Building cars at low cost needs a paradigm shift in the way modern cars are engineered and puts emphasis on reinventing the way cars are built through innovative ideas. The Nano approach was to reinvent from the outset with the collaboration of more than 100 suppliers. Since conventional Bosch systems are designed for high-end vehicles, providing solution for a low-price vehicle was a challenging task for Bosch, which however was able to convey the message that it can provide technical and innovative support in developing the Nano.
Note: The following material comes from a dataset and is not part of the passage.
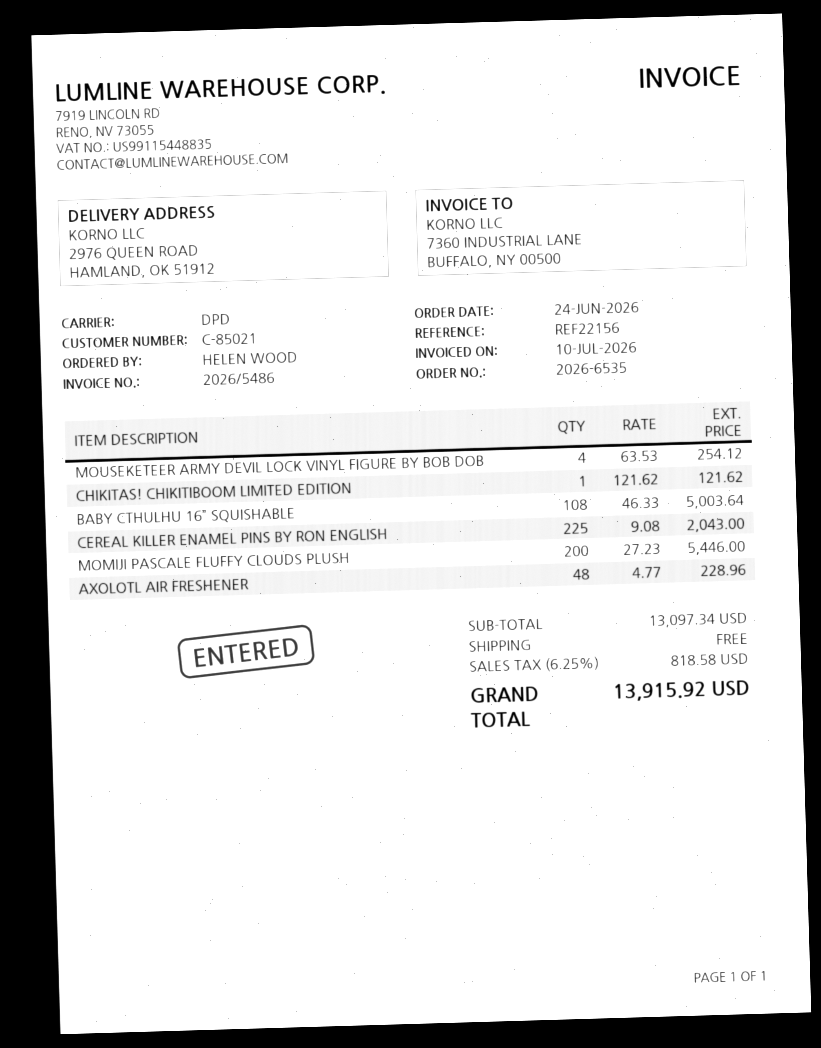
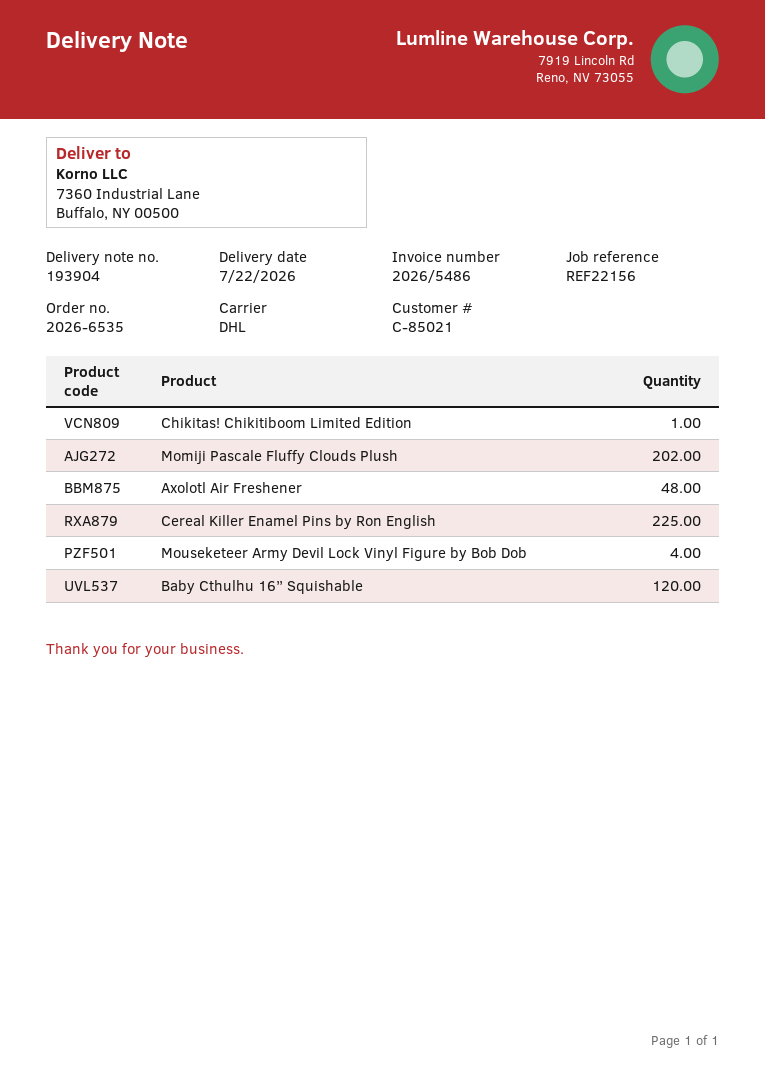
shipping method: DPD -> DHL
ship to: 2976 QUEEN ROAD, HAMLAND, OK 51912 -> 7360 Industrial Lane, Buffalo, NY 00500
BABY CTHULHU 16” SQUISHABLE: 108 -> 120
MOMIJI PASCALE FLUFFY CLOUDS PLUSH: 200 -> 202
The first concept engine for Nano was assembled in 2005 at Coimbatore. It was fitted with standard components of Bosch Gasoline Engine Management System. Despite several technical constraints, the engineering team from Bosch and Tata did the first test firing of the engine. In the same year, at the Tata Engineering Research Centre, the first prototype vehicle was fabricated with the calibrated engine. The initial two-cylinder engine developed by Tata was of 586cc. Subsequently the engine capacity was raised to 624cc to have optimized engine performance to cover other variants of the Nano.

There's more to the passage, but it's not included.